XXII. EXTRAIT D'UNE DÉPÊCHE DU COMTE DE BRÜHL AU SIEUR FUNCK, DU 1er DÉCEMBRE 1754. TRADUIT.
Je ne saurais vous cacher un avis qui m'est parvenu, touchant un nouveau dessein du roi de Prusse pour faciliter ses vues d'agrandissement. On sait que ce prince travaille depuis longtemps à entraîner les deux cours de Suède et de Danemark dans ses intérêts. La tentative qu'il en a faite en Danemark, à l'occasion de la prolongation du traité de subsides entre cette cour et celle de France, ne lui ayant pas réussi, il pense à d'autres moyens de gagner la cour de Copenhague.
La naissance du jeune grand-duc de Russie doit lui avoir paru une occasion favorable pour parvenir à ce but. Car, comme il s'imagine qu'après cet événement, qui affermit la succession dans le duché de Holstein, la négociation touchant l'échange de ce duché contre la comté d'Oldenbourg deviendra plus difficile, et que la cour de Danemark sera fort fâchée de renoncer à un arrondissement si désiré, on prétend qu'il a fait proposer un autre plan à la cour de Danemark pour réussir dans ses vues.
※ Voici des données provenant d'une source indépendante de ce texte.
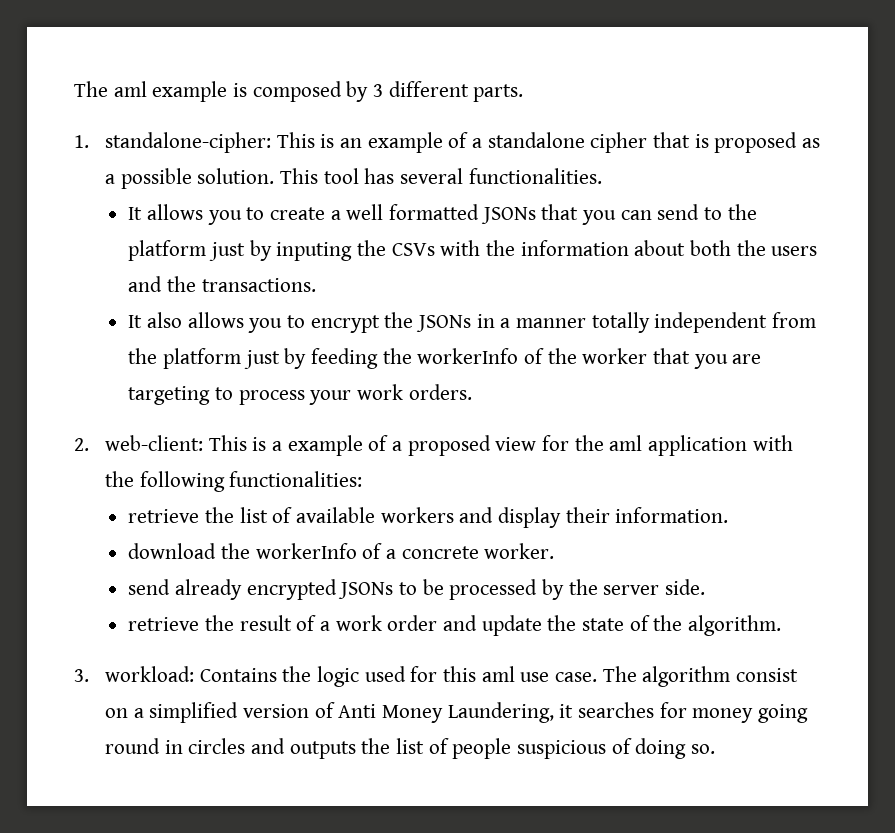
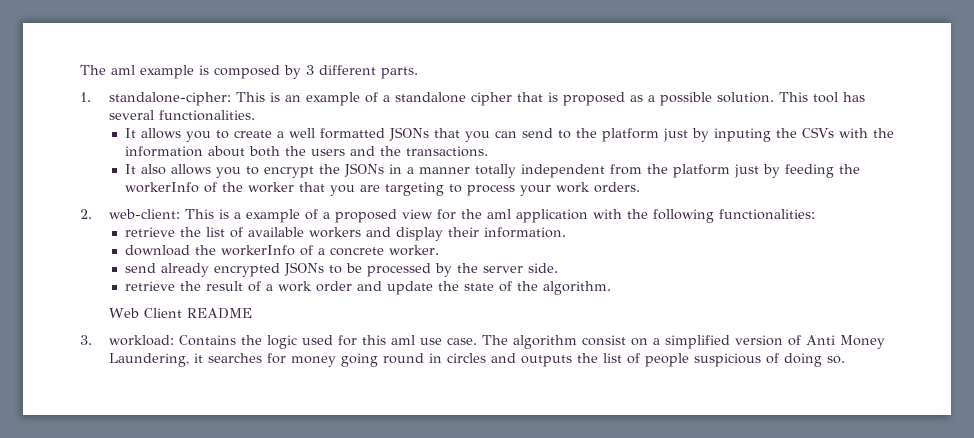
(781, 625) none -> [108,308,252,319] // Web Client README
On n'a pas encore pu approfondir en quoi consiste ce plan, de quelle façon il a promis de le seconder, s'il vise même à des moyens violents, et ce qu'il se veut stipuler en retour; cependant mes avis font conjecturer que dans ce projet on n'aura pas oublié le prétexte de la religion grecque, que le grand-duc a embrassée et qui n'est pas une des religions tolérées dans l'Empire, et qu'on se flatte d'y mêler par ce moyen l'Empire et les garants de la paix de Westphalie.